WORK TASK — Find the line in the entries below that contains "SKS Spritzschutz Flap". Repeat it exactly, and every line after it through the line that contains "total: 959.00 -> 987.67".

DATASET RECORDS —
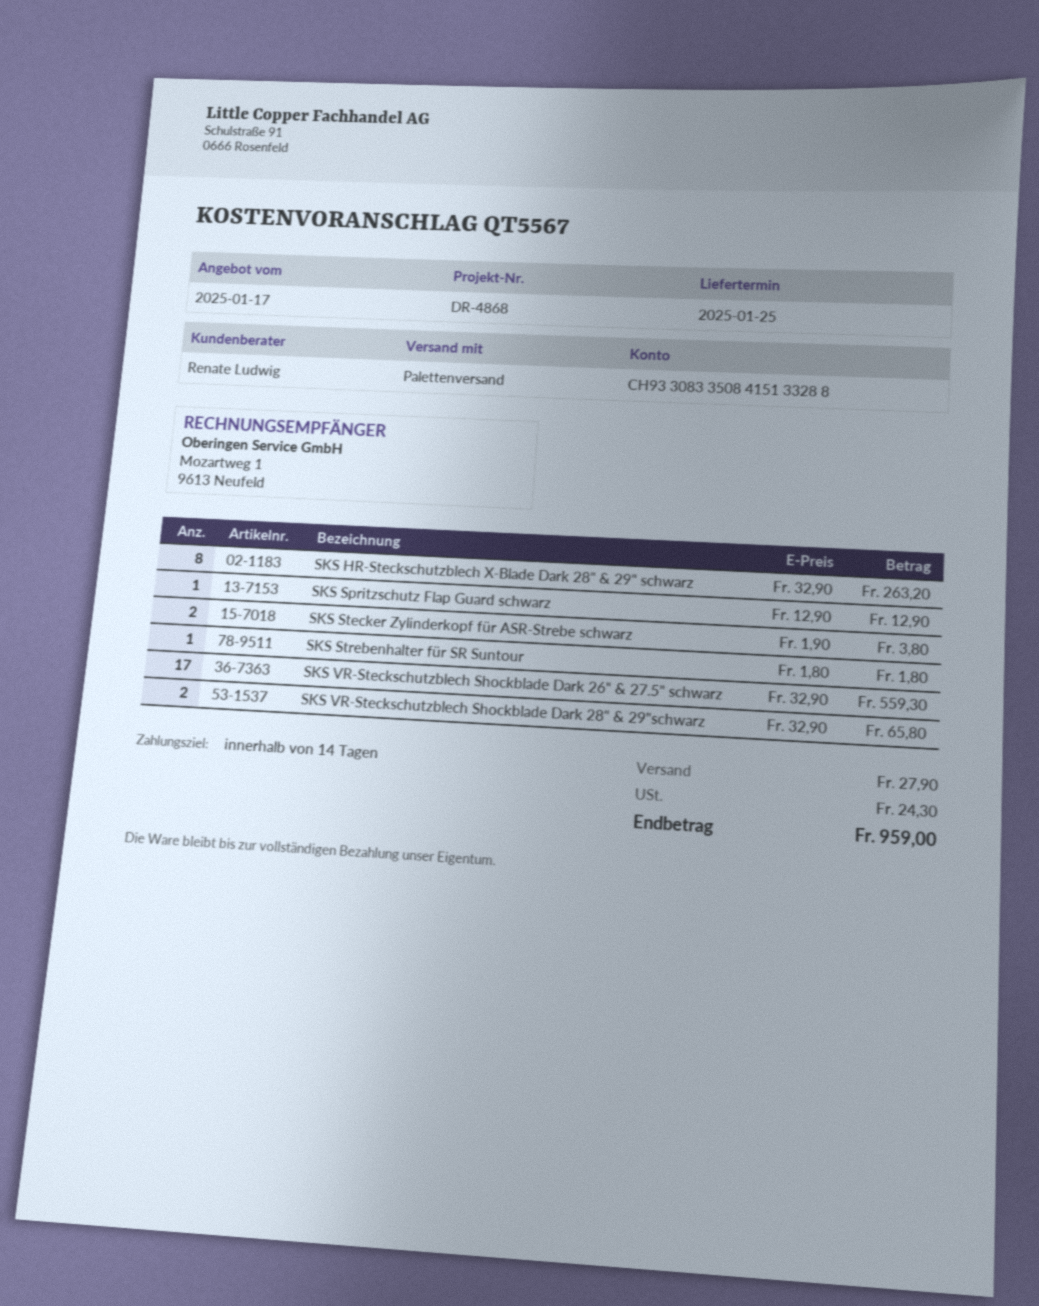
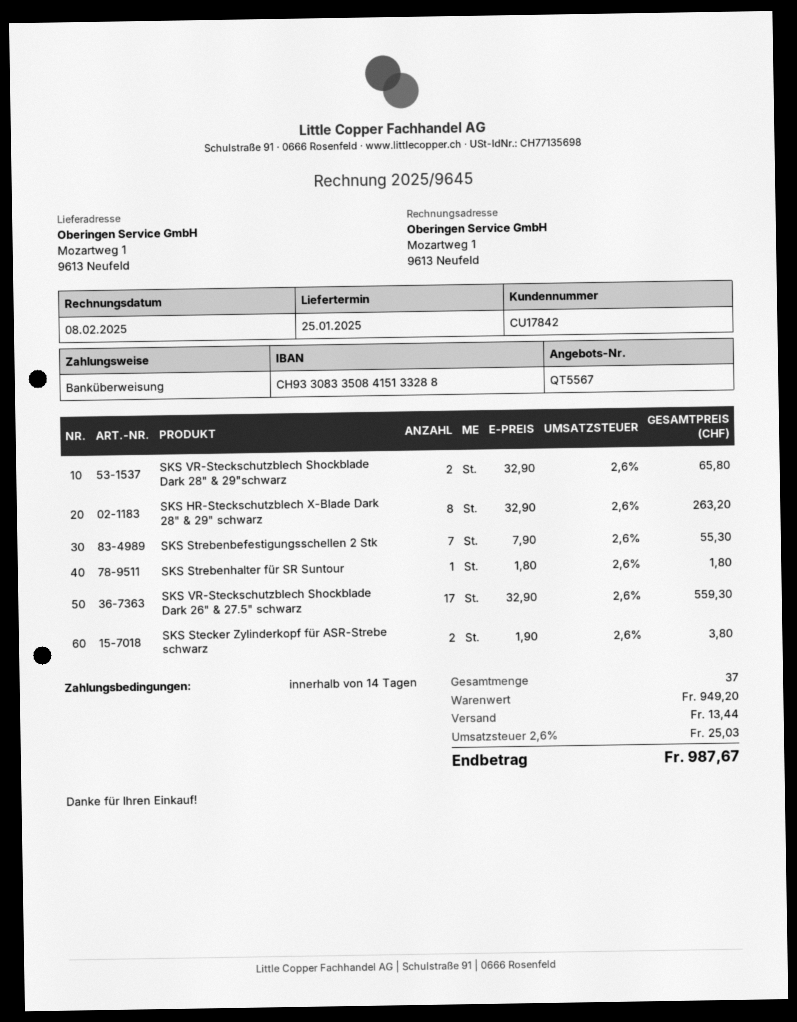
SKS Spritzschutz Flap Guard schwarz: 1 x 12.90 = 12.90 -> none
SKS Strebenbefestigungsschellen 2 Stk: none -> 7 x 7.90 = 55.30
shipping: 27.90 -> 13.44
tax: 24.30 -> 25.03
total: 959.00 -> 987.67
* * *
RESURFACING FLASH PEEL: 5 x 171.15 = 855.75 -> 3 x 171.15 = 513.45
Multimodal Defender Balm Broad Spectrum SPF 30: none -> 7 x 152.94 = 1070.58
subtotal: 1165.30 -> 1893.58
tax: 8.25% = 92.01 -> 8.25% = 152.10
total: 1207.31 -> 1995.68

SOLUTION TO THIS PROBLEM —
SKS Spritzschutz Flap Guard schwarz: 1 x 12.90 = 12.90 -> none
SKS Strebenbefestigungsschellen 2 Stk: none -> 7 x 7.90 = 55.30
shipping: 27.90 -> 13.44
tax: 24.30 -> 25.03
total: 959.00 -> 987.67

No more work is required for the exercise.